Can you look at the output of batchretrieve - does it have a text column when you do a search?
See also this doc for how to index and retrieve with text: https://pyterrier.readthedocs.io/en/latest/text.html
Actually, I used the same code as before and it was working with the other experiments I was doing, only with CEDR I get this error.
def msmarco_generate():
dataset = pt.get_dataset("trec-deep-learning-passages")
with pt.io.autoopen(dataset.get_corpus()[0], 'rt') as corpusfile:
for l in corpusfile:
docno, passage = l.split("\t")
yield {'docno' : docno, 'text' : passage}
iter_indexer = pt.IterDictIndexer("./passage_index")

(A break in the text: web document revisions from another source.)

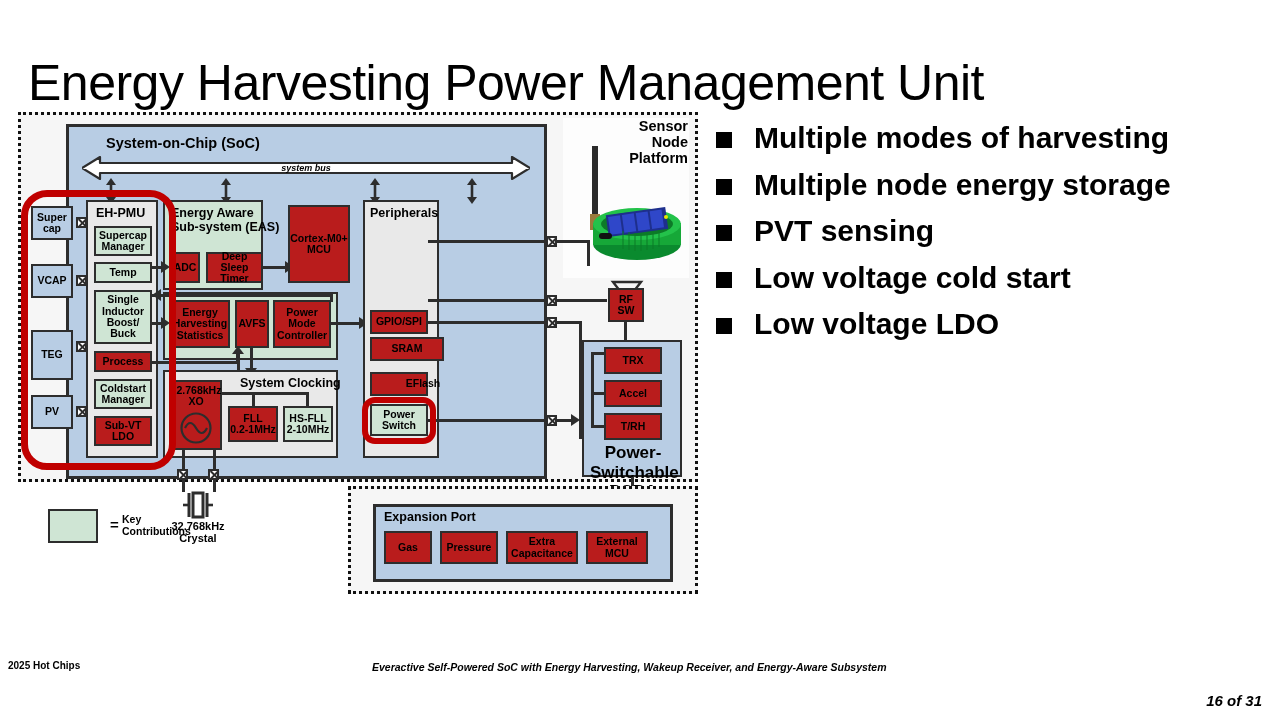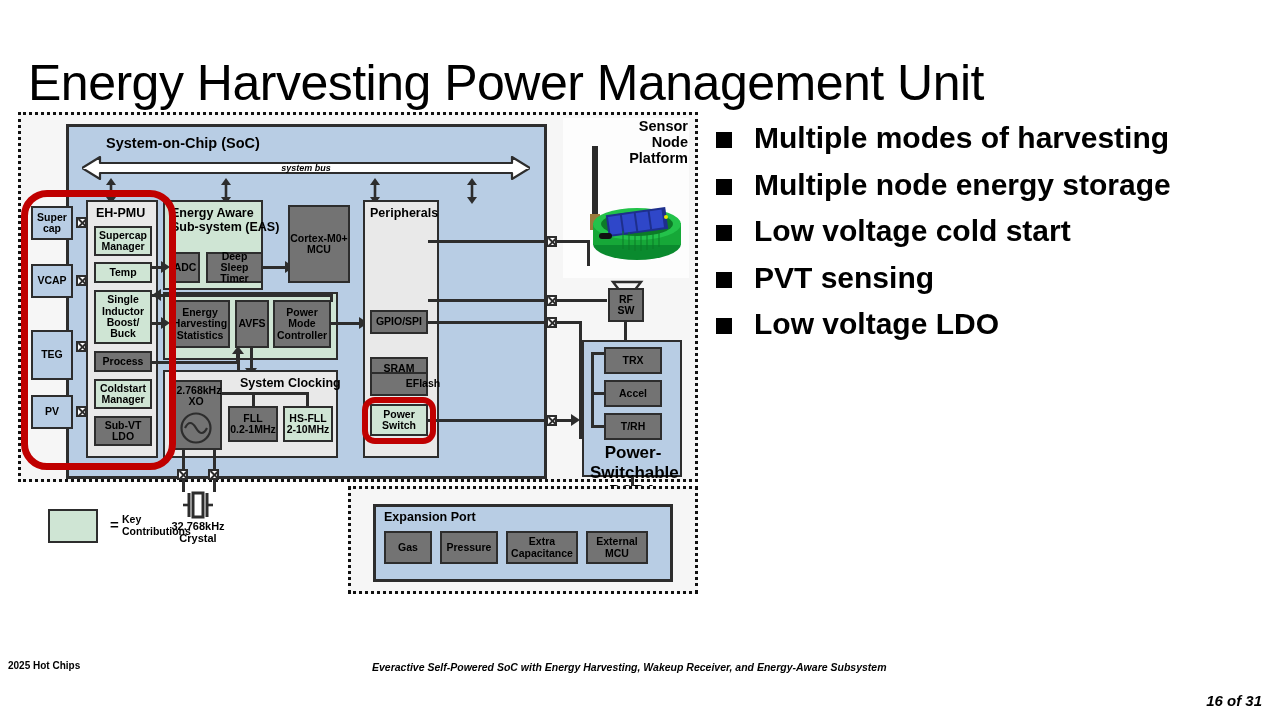"Cortex-M0+" .blk { background: #737373 -> #b91c1c }
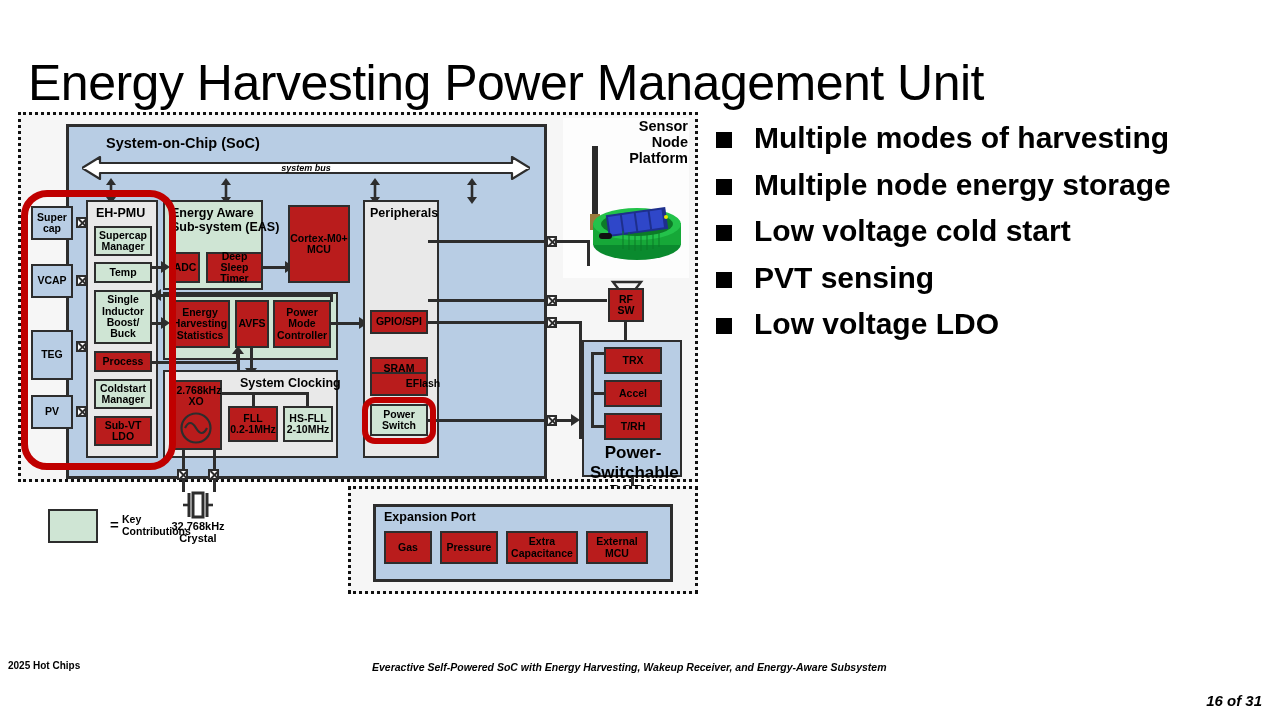"Low voltage cold start" div.bullet { order: before "PVT sensing" -> after "PVT sensing" }
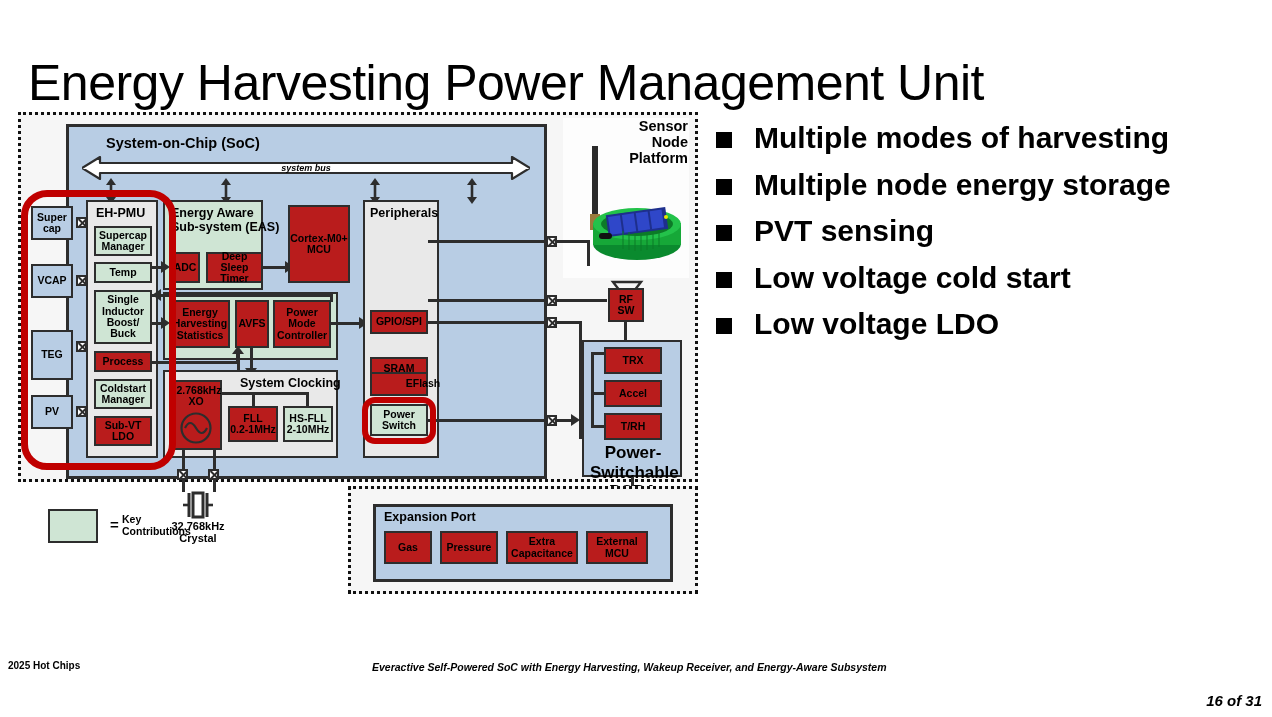"SRAM" div.blk { margin-top: 20px -> none; width: 58px -> 74px }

indexref = iter_indexer.index(msmarco_generate(), meta={'docno' : 20, 'text': 4096})
index = pt.IndexFactory.of(indexref)
trecdl = pt.get_dataset("trec-deep-learning-passages")
indexloc= "./passage_index/data.properties"
qrelsTest = trecdl.get_qrels("test-2020")
qrelsTrain = trecdl.get_qrels("train")
#take 1000 topics for training
topicsTrain = trecdl.get_topics("train").head(1000)
#take 50 topics for validation
topicsValid = trecdl.get_topics("train").iloc[1001:1050]
#this one-liner removes topics from the test set that do not have relevant documents
topicsTest = trecdl.get_topics("test-2020").merge(qrelsTest[qrelsTest["label"] > 0][["qid"]].drop_duplicates())
from pyterrier_bert.pyt_cedr import CEDRPipeline
DPH_br = pt.BatchRetrieve(index, controls={"wmodel" : "DPH"}, verbose=True)
DPH_br_qe = pt.BatchRetrieve(index, controls={"wmodel" : "DPH", "qe" : "on"}, verbose=True)
cedrpipe = DPH_br >> CEDRPipeline(max_valid_rank=20)
# training, this uses validation set to apply early stopping
cedrpipe.fit(topicsTrain, qrelsTrain, topicsValid, qrelsTrain)
# testing performance
pt.pipelines.Experiment(topicsTest,
[DPH_br, DPH_qe, cedrpipe],
['map', 'ndcg'],
qrelsTest,
names=["DPH", "DPH + CEDR BERT"])
I think this is mismatch in attributes - CEDRPipeline expects 'body' rather than 'text. You can change it in the constructor. See https://github.com/cmacdonald/pyterrier_bert/blob/master/pyterrier_bert/pyt_cedr.py#L10
Ok I changed "body" to "text" in Line#10, Do I need to change somewhere else also? Because now the keyword error is on text.
KeyError Traceback (most recent call last)
/usr/local/lib/python3.7/dist-packages/pandas/core/indexes/base.py in get_loc(self, key, method, tolerance)
2897 try:
-> 2898 return self._engine.get_loc(casted_key)
2899 except KeyError as err:
pandas/_libs/index.pyx in pandas._libs.index.IndexEngine.get_loc()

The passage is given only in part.